▸ **PROBLEM DESCRIPTION**: Write out, unchanged, the lines from the one holding "Amphenol C091 31W006" to the close of the listing. Both the first and last lines belong in it.

☆ ☆ ☆ ☆ ☆ ☆ ☆

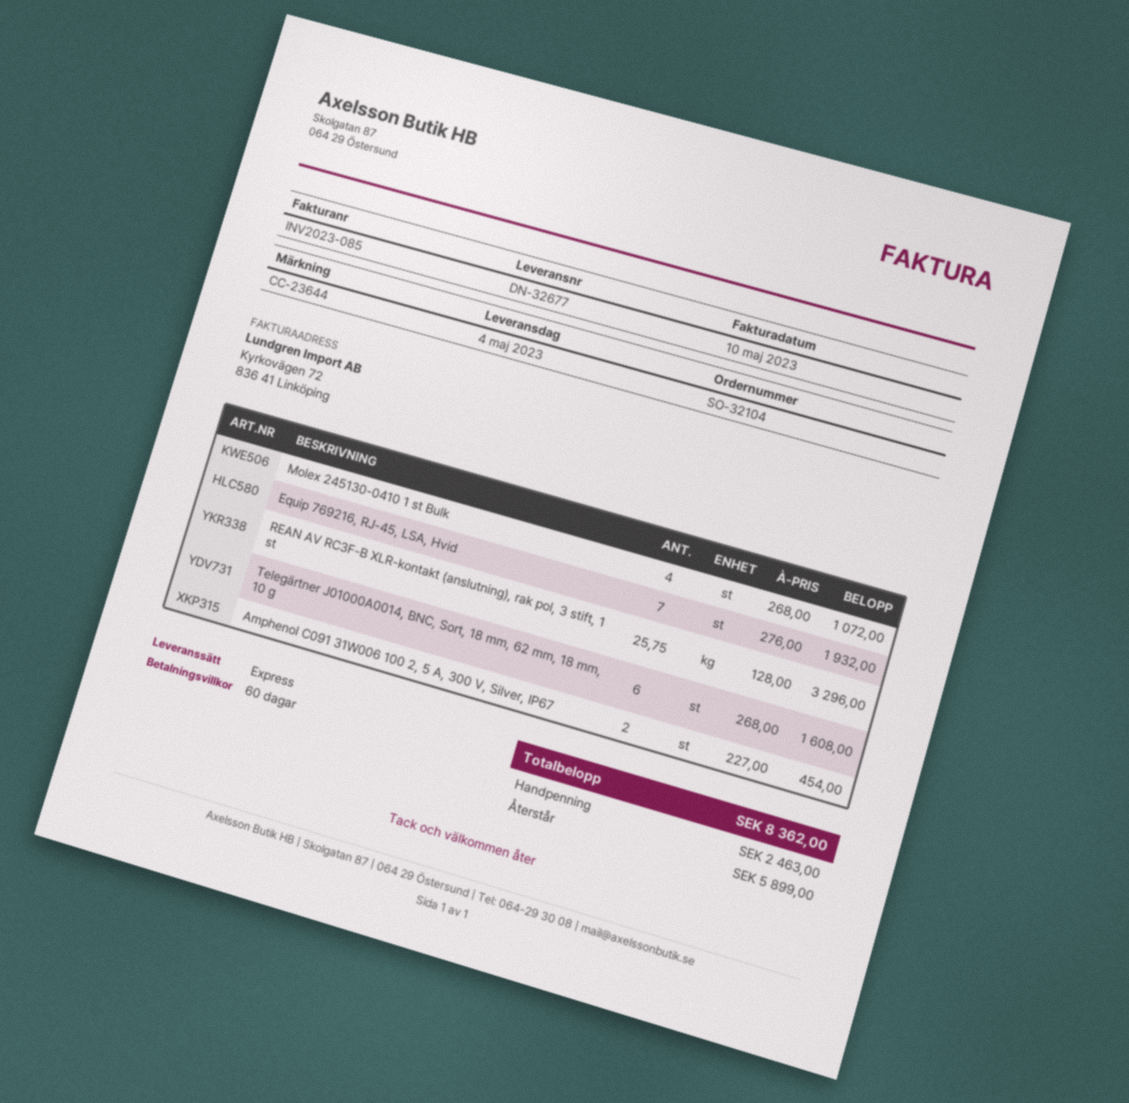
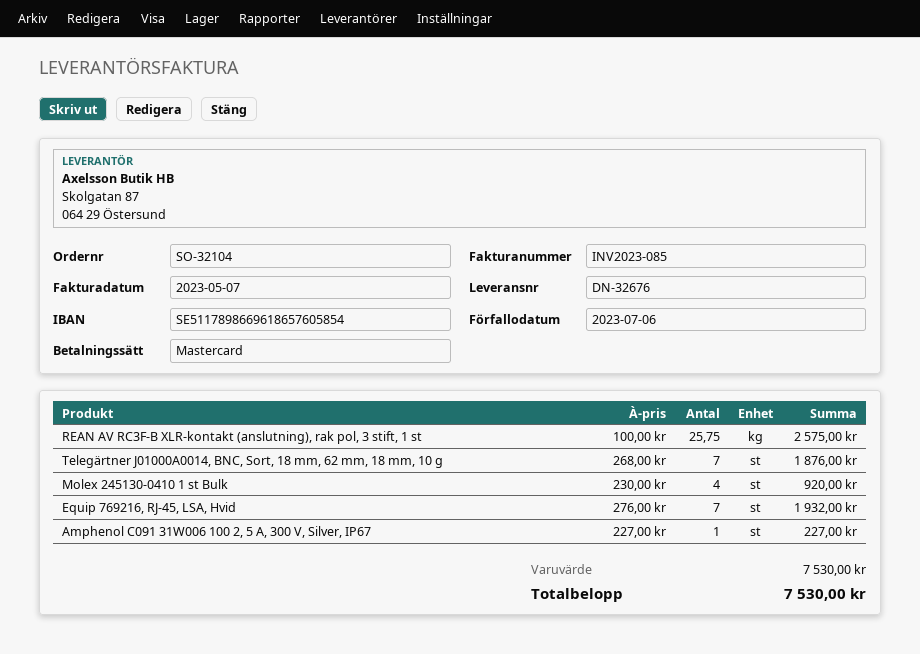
delivery note number: DN-32677 -> DN-32676
invoice date: 2023-05-10 -> 2023-05-07
Molex 245130-0410 1 st Bulk: 4 x 268.00 = 1072.00 -> 4 x 230.00 = 920.00
REAN AV RC3F-B XLR-kontakt (anslutning), rak pol, 3 stift, 1 st: 25.75 x 128.00 = 3296.00 -> 25.75 x 100.00 = 2575.00
Telegärtner J01000A0014, BNC, Sort, 18 mm, 62 mm, 18 mm, 10 g: 6 x 268.00 = 1608.00 -> 7 x 268.00 = 1876.00
Amphenol C091 31W006 100 2, 5 A, 300 V, Silver, IP67: 2 x 227.00 = 454.00 -> 1 x 227.00 = 227.00
total: 8362.00 -> 7530.00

☆ ☆ ☆ ☆ ☆ ☆ ☆

▸ **PROBLEM SOLUTION**:
Amphenol C091 31W006 100 2, 5 A, 300 V, Silver, IP67: 2 x 227.00 = 454.00 -> 1 x 227.00 = 227.00
total: 8362.00 -> 7530.00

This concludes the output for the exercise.